§ **Task details**
Every record below must be returned word for word, with the pictures left out.

§ **Dataset extract**

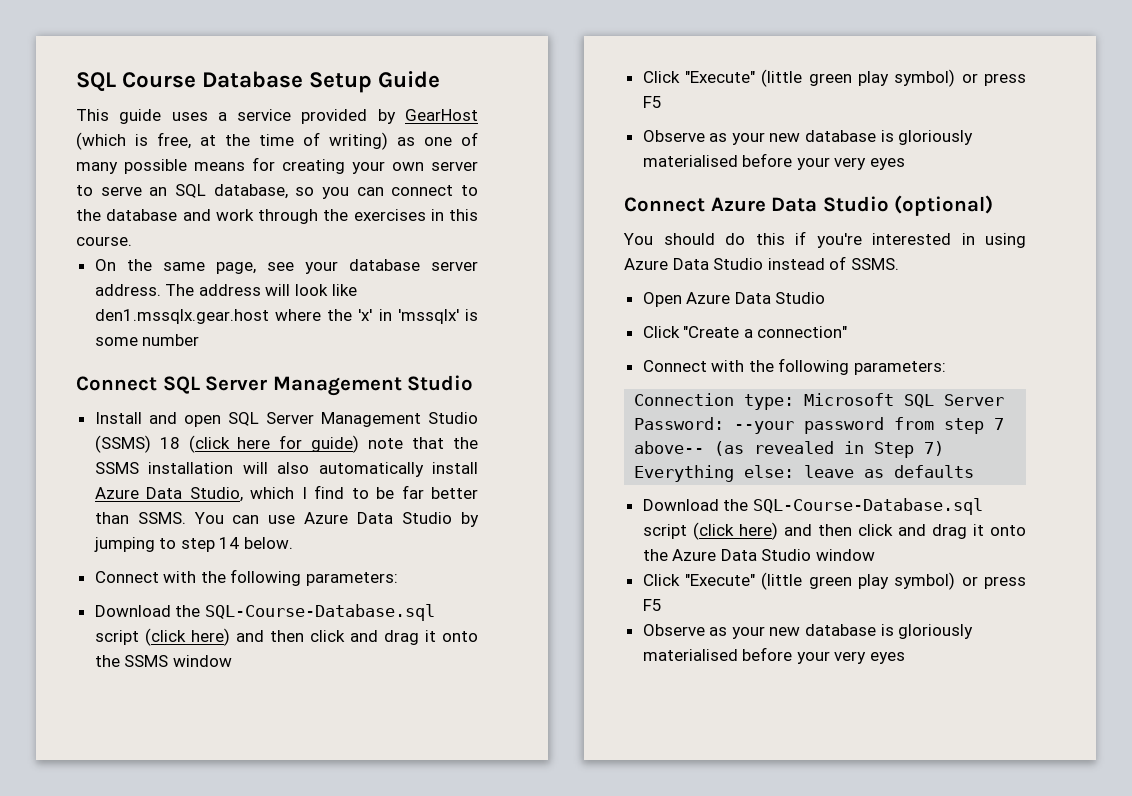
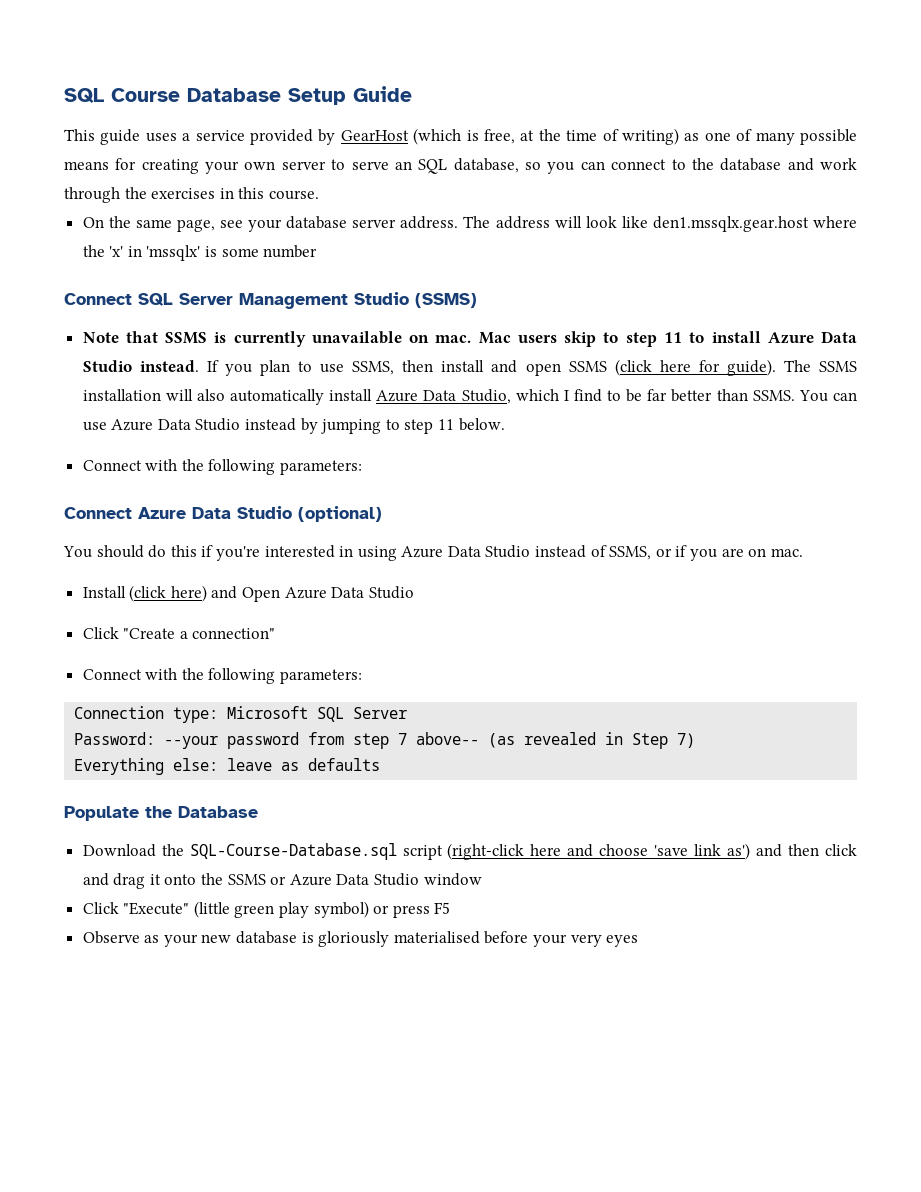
[94,412,479,427] [94,435,478,453] // Install and open SQL Server Management Studio (SSMS) 18 (click here for guide) note that the -> [415,293,477,308] [82,331,857,347] [82,359,811,376] (SSMS) // Note that SSMS is currently unavailable on mac. Mac users skip to step 11 to install Azure Data Studio instead. If you plan to use SSMS, then install and open SSMS (click here for guide). The
(453, 518) none -> [245,418,297,431] instead
[219,537,240,549] 14 -> [438,419,455,430] 11
[94,604,435,621] [94,628,479,646] [94,655,232,667] [642,69,1026,87] [642,96,662,108] [642,130,974,145] [642,153,906,170] // Download the SQL-Course-Database.sql script (click here) and then click and drag it onto the SSMS window // Click "Execute" (little green play symbol) or press F5 // Observe as your new database is gloriously materialised before your very eyes -> (363, 467) none
[850,258,899,270] SSMS. // -> [609,545,803,561] [82,585,238,602] SSMS, or if you are on mac. // Install (click here) and
[642,498,983,515] [642,522,1026,540] [642,549,668,561] // Download the SQL-Course-Database.sql script (click here) and then click and drag it onto the -> [64,806,258,821] [82,843,857,860] [82,873,287,889] // Populate the Database // Download the SQL-Course-Database.sql script (right-click here and choose 'save link as') and then click and drag it onto the SSMS or

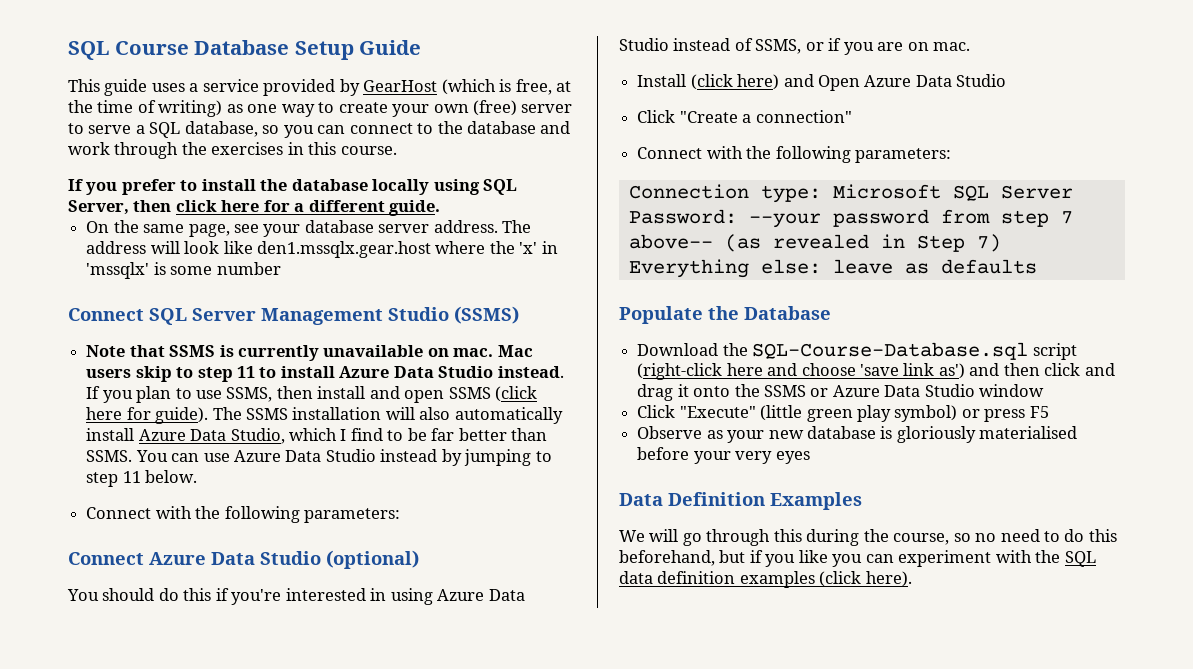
[736,129,857,145] [64,158,199,174] of many possible means for creating -> [281,102,388,117] way to create
(276, 165) none -> [473,100,518,116] (free)
[394,161,412,170] an -> [135,125,145,134] a
(319, 195) none -> [68,179,518,195] [68,200,441,216] // If you prefer to install the database locally using SQL Server, then click here for a different guide.
(639, 941) none -> [619,492,862,510] [619,529,1117,546] [619,550,1096,567] [619,571,912,588] // Data Definition Examples // We will go through this during the course, so no need to do this beforehand, but if you like you can experiment with the SQL data definition examples (click here).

§ **The answer**
[94,412,479,427] [94,435,478,453] // Install and open SQL Server Management Studio (SSMS) 18 (click here for guide) note that the -> [415,293,477,308] [82,331,857,347] [82,359,811,376] (SSMS) // Note that SSMS is currently unavailable on mac. Mac users skip to step 11 to install Azure Data Studio instead. If you plan to use SSMS, then install and open SSMS (click here for guide). The
(453, 518) none -> [245,418,297,431] instead
[219,537,240,549] 14 -> [438,419,455,430] 11
[94,604,435,621] [94,628,479,646] [94,655,232,667] [642,69,1026,87] [642,96,662,108] [642,130,974,145] [642,153,906,170] // Download the SQL-Course-Database.sql script (click here) and then click and drag it onto the SSMS window // Click "Execute" (little green play symbol) or press F5 // Observe as your new database is gloriously materialised before your very eyes -> (363, 467) none
[850,258,899,270] SSMS. // -> [609,545,803,561] [82,585,238,602] SSMS, or if you are on mac. // Install (click here) and
[642,498,983,515] [642,522,1026,540] [642,549,668,561] // Download the SQL-Course-Database.sql script (click here) and then click and drag it onto the -> [64,806,258,821] [82,843,857,860] [82,873,287,889] // Populate the Database // Download the SQL-Course-Database.sql script (right-click here and choose 'save link as') and then click and drag it onto the SSMS or

[736,129,857,145] [64,158,199,174] of many possible means for creating -> [281,102,388,117] way to create
(276, 165) none -> [473,100,518,116] (free)
[394,161,412,170] an -> [135,125,145,134] a
(319, 195) none -> [68,179,518,195] [68,200,441,216] // If you prefer to install the database locally using SQL Server, then click here for a different guide.
(639, 941) none -> [619,492,862,510] [619,529,1117,546] [619,550,1096,567] [619,571,912,588] // Data Definition Examples // We will go through this during the course, so no need to do this beforehand, but if you like you can experiment with the SQL data definition examples (click here).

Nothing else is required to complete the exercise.